Potential for grey or blue urea in SSA depends heavily on natural gas prices. While some SSA countries could use imported natural gas to make cheaper urea than today’s, dependence on imported feedstock keeps SSA’s fertilizer exposed to external supply disruptions, the likes of which largely precipitated SSA’s fertilizer price spikes in 2021-22.
Even more importantly, SSA can only make urea at affordable prices using natural gas feedstock extracted locally; modeling shows that the prices for urea made from imported natural gas would remain higher than current prices in many SSA nations.
Only by making grey urea using local natural gas can SSA confidently improve fertilizer access for its entire population. Green urea remains squarely outside the realm of reason, and blue urea, though prices approach affordability, would still prove too expensive for some farmers. No farmer should lose a harvest because a company tacks on a blue urea premium to amortize its CCUS installation. SSA can only universally eliminate hunger with universally affordable fertilizer. And the only way to make universally affordable fertilizer is with more local natural gas.
Immediate actions to increase fertilizer production should undoubtedly center around expanding natural gas extraction and building grey urea plants. SSA needs to exploit the fastest and least expensive option at its disposal. But effective policy design could confine unabated emissions from grey urea plants to the near term by incentivizing CCUS retrofits.

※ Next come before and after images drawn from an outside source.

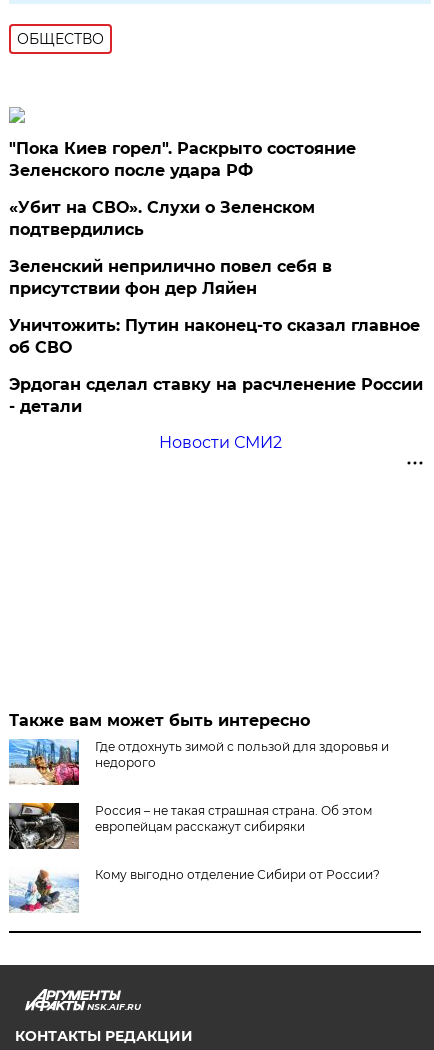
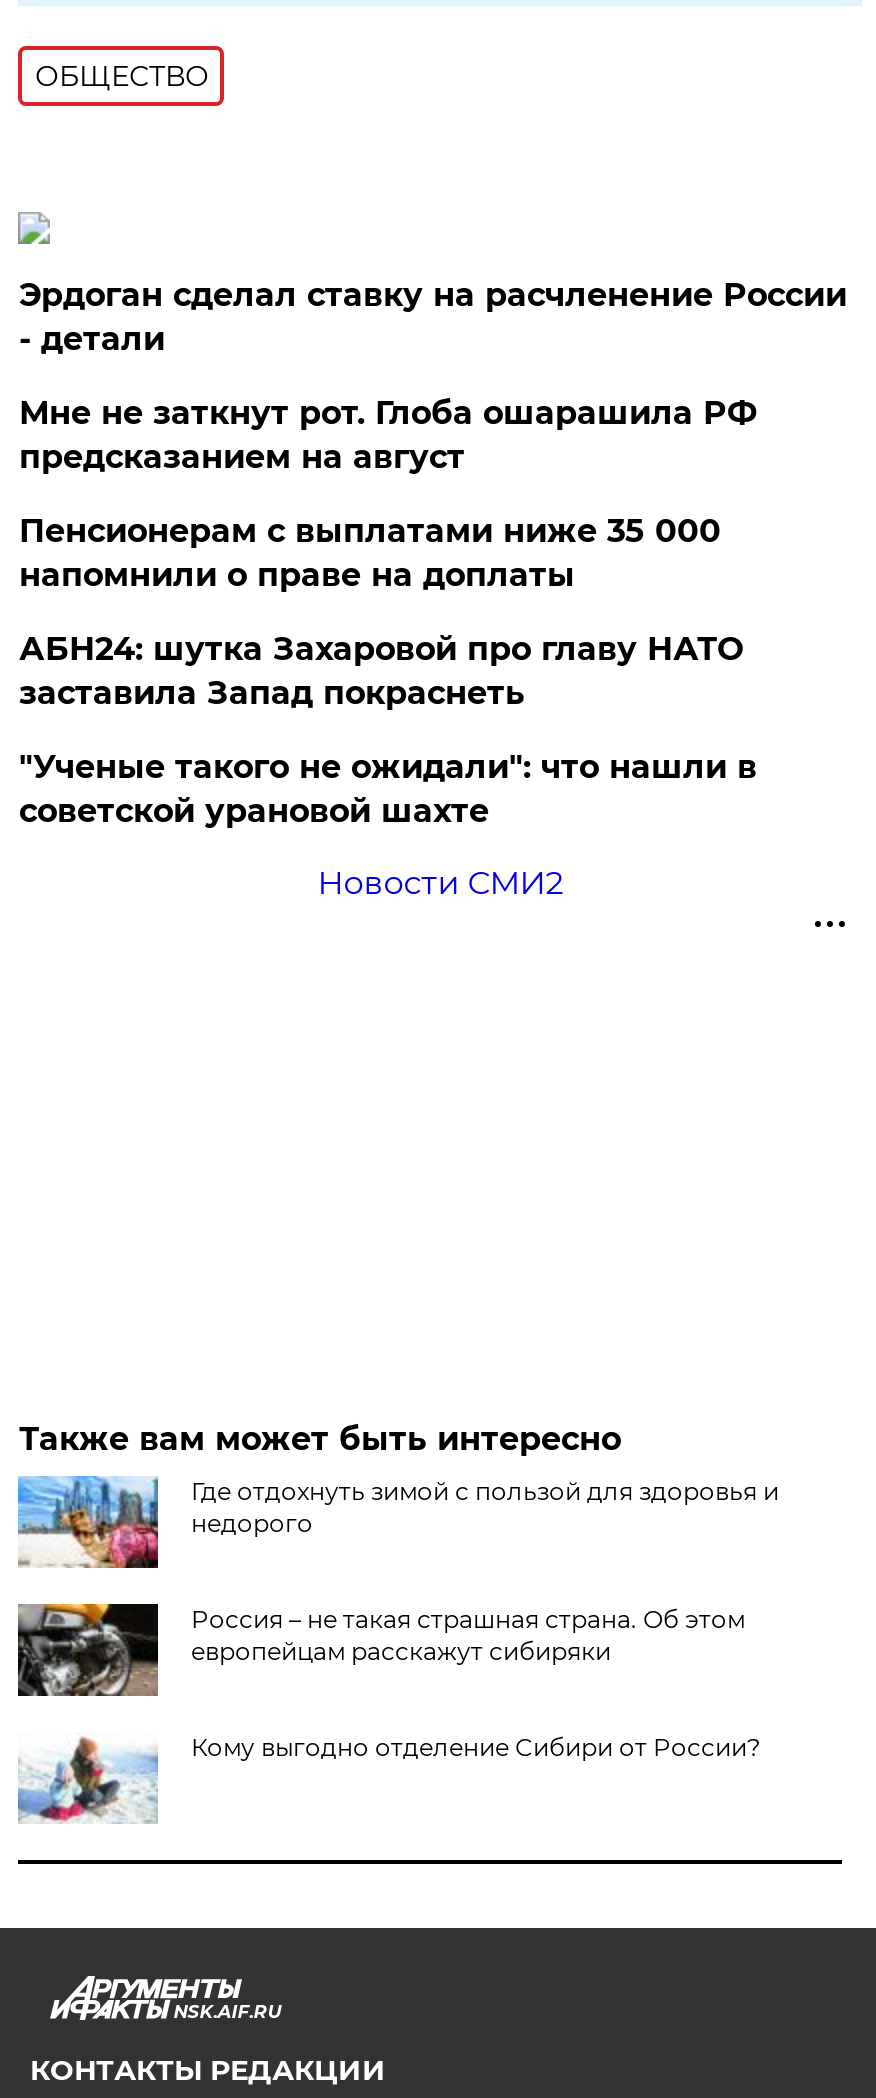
- "Пока Киев горел". Раскрыто состояние
- Зеленского после удара РФ
- «Убит на СВО». Слухи о Зеленском
- подтвердились
- Зеленский неприлично повел cебя в
- присутствии фон дер Ляйен
- Уничтожить: Путин наконец-то сказал главное
- об СВО

moved up: Эрдоган сделал ставку на расчленение России | - детали

+ Мне не заткнут рот. Глоба ошарашила РФ
+ предсказанием на август
+ Пенсионерам с выплатами ниже 35 000
+ напомнили о праве на доплаты
+ АБН24: шутка Захаровой про главу НАТО
+ заставила Запад покраснеть
+ "Ученые такого не ожидали": что нашли в
+ советской урановой шахте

In the time needed to survey natural gas deposits, develop infrastructure, and build chemical plants, DFIs and regional/local governments could realistically refine financial mechanisms that lower or even offset the ~110 USD/t blue premium (in contrast to the outlandish notion that the same strategy could cover the 1000 USD/t green premium).
Nevertheless, grey fertilizer production remains the best option to reduce fertilizer prices and increase agricultural productivity in SSA. Even a long-term plan to implement blue retrofits requires more immediate investment in upstream fossil fuel extraction and construction of the base grey process that CCUS gets added onto.

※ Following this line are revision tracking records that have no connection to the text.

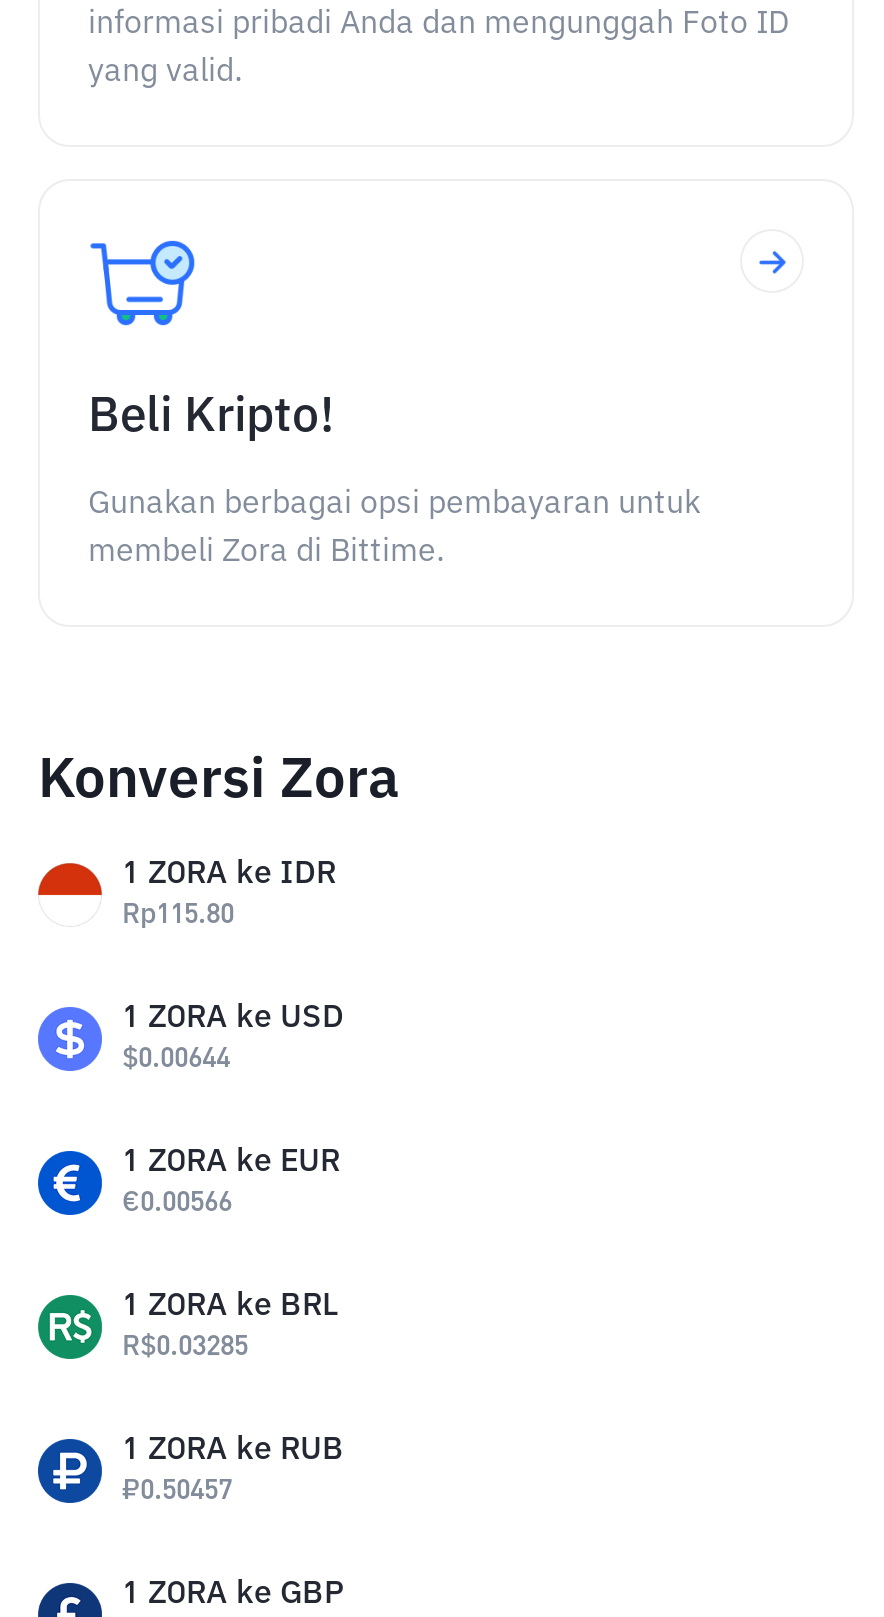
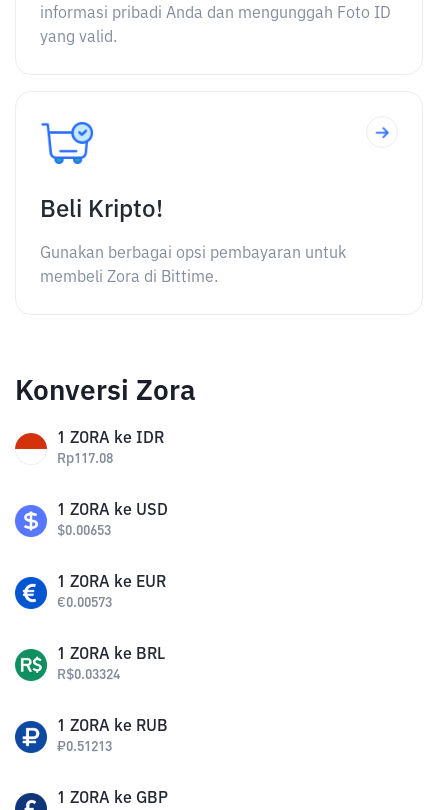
- Rp115.80
+ Rp117.08

- $0.00644
+ $0.00653

- €0.00566
+ €0.00573

- R$0.03285
+ R$0.03324

- ₽0.50457
+ ₽0.51213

Sub-Saharan Africa can’t develop while it starves
SSA’s fertilizer shortage is not an opportunity to decarbonize the Haber-Bosch process; it’s an emergency that will continue to fuel famine while DFIs as influential as the World Bank, European Investment Bank, and the United Nations’ International Finance Corporation fail to recognize that green hydrogen alone cannot replace fossil hydrocarbons.
Even the premise of decarbonizing fertilizer production by promoting green fertilizer in SSA means vanishingly little in the context of SSA’s historically minimal contribution to climate change and the negligible increase required to meet SSA’s fertilizer needs. Excluding South Africa, the remaining 48 countries in SSA have only contributed to 0.6% of cumulative CO2 emissions but are home to 14% of the world’s population. Making enough urea to bring SSA fertilizer use equal to the global average would result in just 0.01% of global emissions from 2024.
Farmers in SSA need solutions that can be deployed rapidly and that immediately produce fertilizer at affordable prices. Single-minded pursuit of carbon-free strategies that disregard both their real-world economical and engineering feasibility and their near-term suitability for addressing urgent development challenges does more harm than good.
If DFIs and the development community at large are serious about combating hunger by funding fertilizer chemical plants local to SSA, they cannot continue to dogmatically discard petrochemical solutions without giving them serious consideration.
Sub-Saharan Africa doesn’t need electrolyzers and direct air capture. It needs food, fertilizer, and more local natural gas to make them both.